Dans la journée, l’inébranlable Jokirby s’était -une fois de plus- proposé pour partir à la recherche d’un plan de construction sur une maison proche. Pour sécuriser davantage le secteur et lui permettre de fouiller plus intensément la bâtisse pendant la nuit, je marchais dans les dunes une bonne heure durant. Ce campement était une priorité du jour.
J’effectuais trois heures de prospection pour lui trouver la planque idéale. Peu à peu, la fatigue annihila mes sens. Je décidai alors d’avaler la petite pilule rouge. Précisément celle que vous m'aviez défendu de prendre. Un souffle nouveau s’empara de mon corps et une gentille demoiselle répondant au nom de Klik apparut.
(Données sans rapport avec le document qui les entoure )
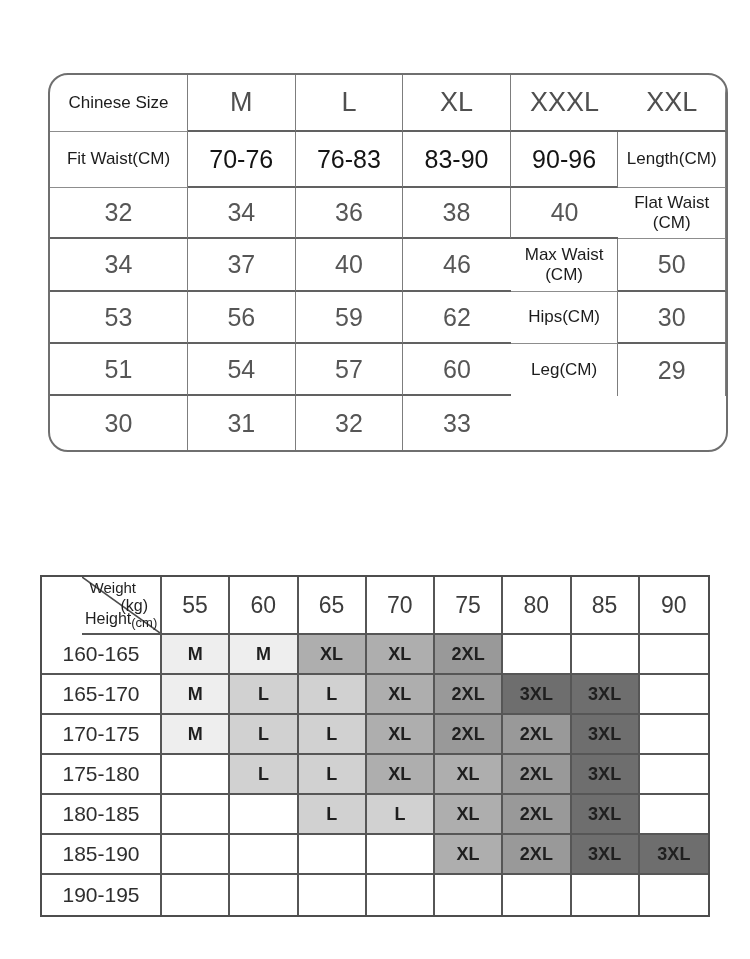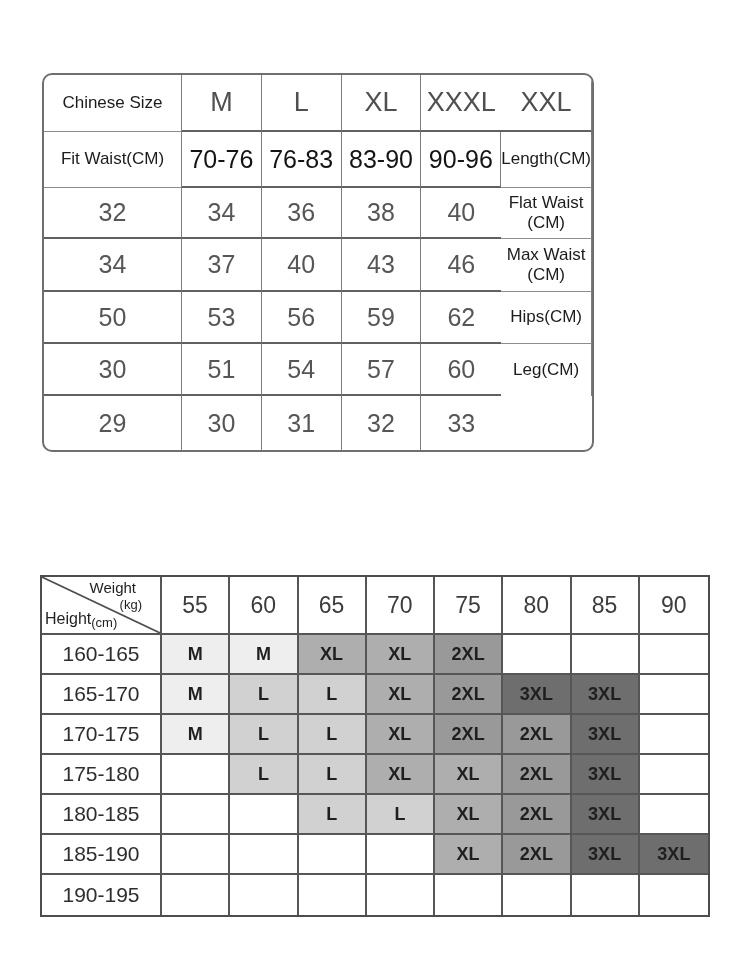"Chinese Size" #size-table { border-radius: 10px -> 20px; left: 42px -> 48px; width: 552px -> 680px }
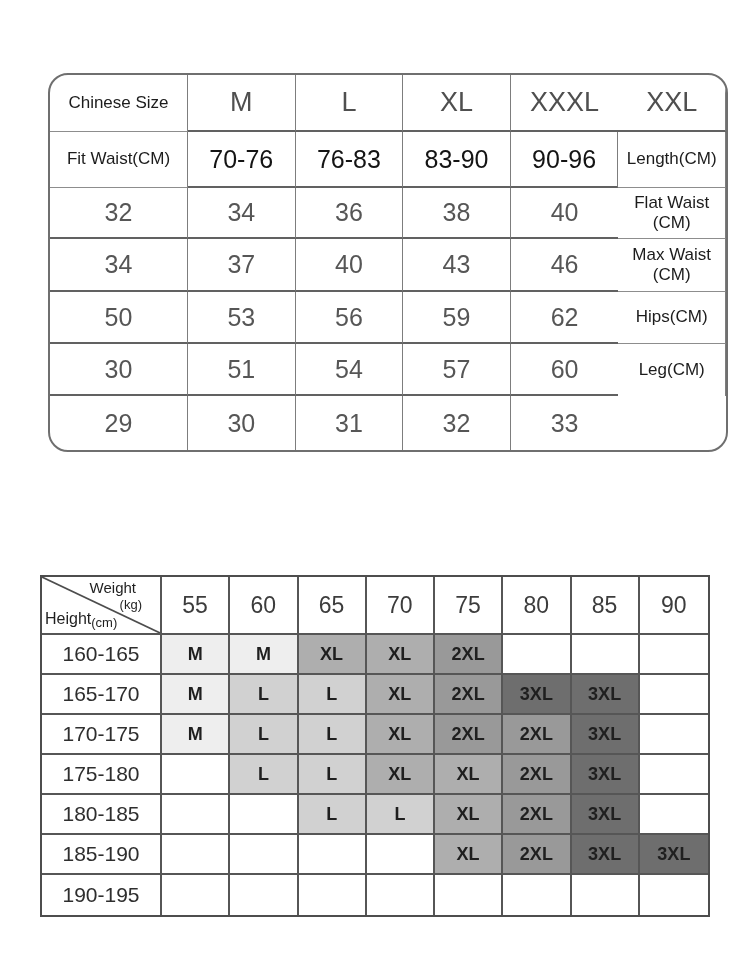"43" div.st-cell { html: <div>43</div> -> none }
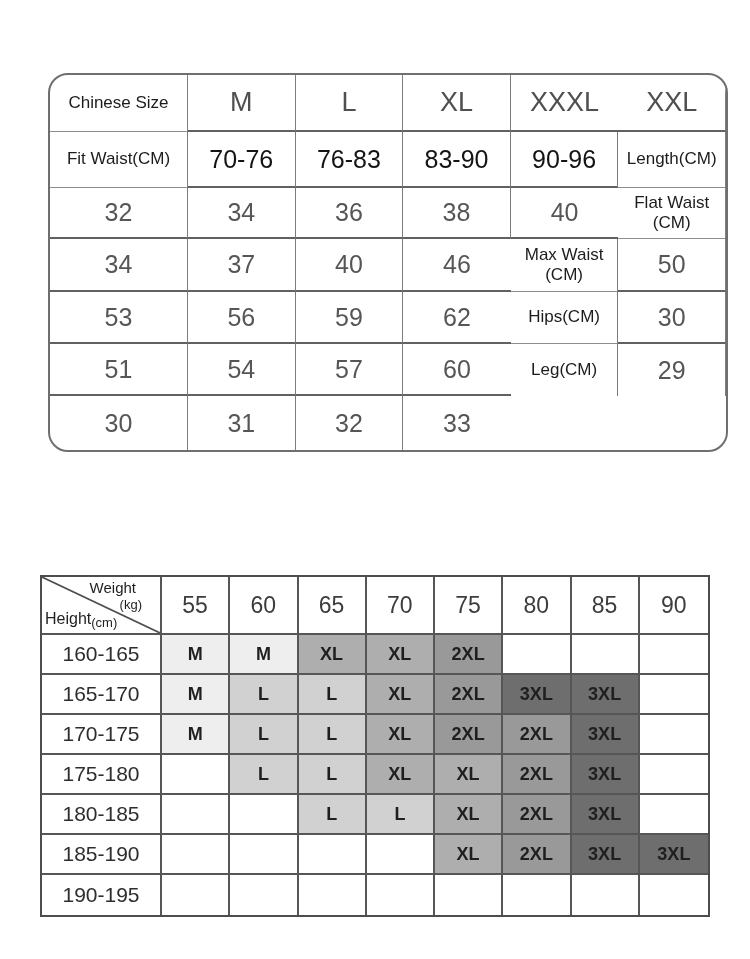"Weight" .ft-corner { margin-left: none -> 40px }
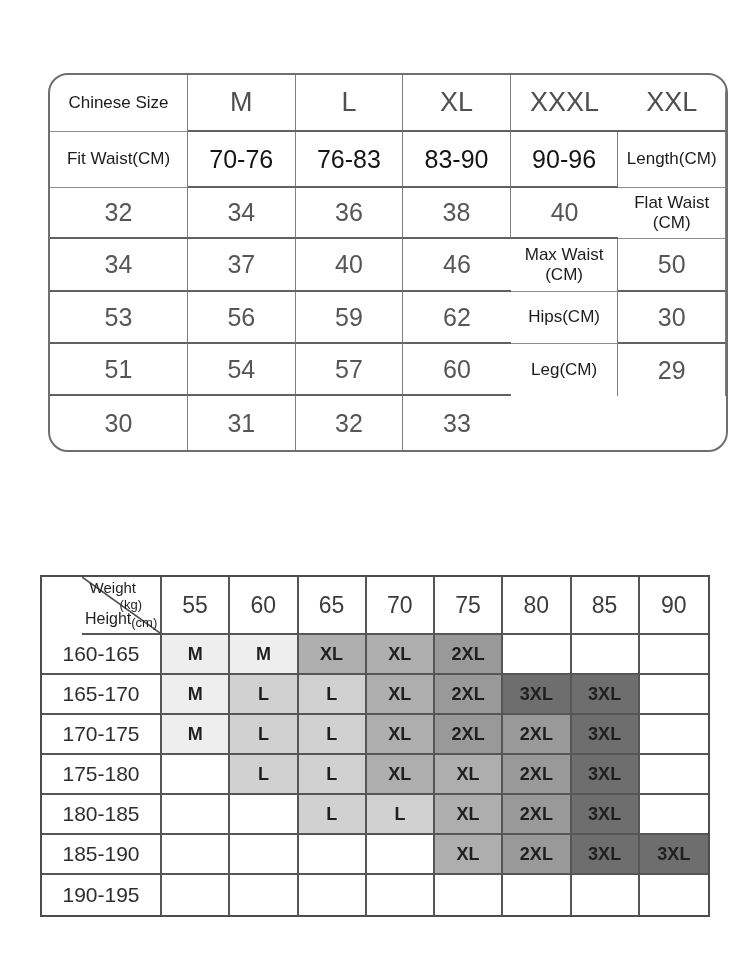"(kg)" .ft-corner-kg { font-size: 13px -> 16px; right: 18px -> 12px }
Sa compagnie lors de l’élaboration de la barricade était la bienvenue. Nous riions, bavardions sous l’œil stupéfait de Jokirby. Son avis, bien qu’avisé, nous importait peu. Le soir venu, nous prîmes congé et rentrâmes en ville, semant une soudaine bonne humeur partout où nous passions.
Cloitrée dans mon habitation, je commençai à me lasser de cette inopportune visite. Patiemment j’attendis que les effets se dissipent, mais ça ne passa pas. Pire encore, Klik avait jugé bon d’inviter ses amis ! Mon esprit était devenu le terrain de jeu d’une dizaine de personnes toutes plus bruyantes les unes que les autres. Je décidai d’aller me coucher, prise d’un mal de crâne sans précédent.
Mais ils n’étaient pas de cet avis. J’entendais des voix qui m’intimaient de me lever, de le sauver et à bout de force, je cédai à leurs pressions. Bien qu’éreintée par ma dure journée, je me sentis pousser des ailes. La demoiselle s’était emparée de mon corps, je n’étais plus qu’une simple présence reléguée au second plan de mon esprit. La panique m’envahit lentement alors que mon corps s’enfonçait dans l’immensité de l’Outre-Monde. Je compris alors que j’étais incapable de retrouver le contrôle de moi-même. Je me résignais. Une larme perla sur ma joue lorsque, après plusieurs coups de pied astucieusement placés, je fis sauter la barricade du campeur et que, d’une main sûre, je l’attirai à moi.
[…]
Quelle fut leur surprise lorsqu’au moment de fermer la porte, mes amis encapuchonnés me virent revenir avec Jokirby sur l'épaule ! Les insultes fusèrent, évidemment, mais je n’y pouvais rien. La clique qui squattait dans ma tête était hilare, visiblement satisfaite de son petit effet. Les larmes coulèrent abondamment. Je les haïssais, eux et la pilule rouge. Pas de plan pour demain.
Putain de Miss’ Klik !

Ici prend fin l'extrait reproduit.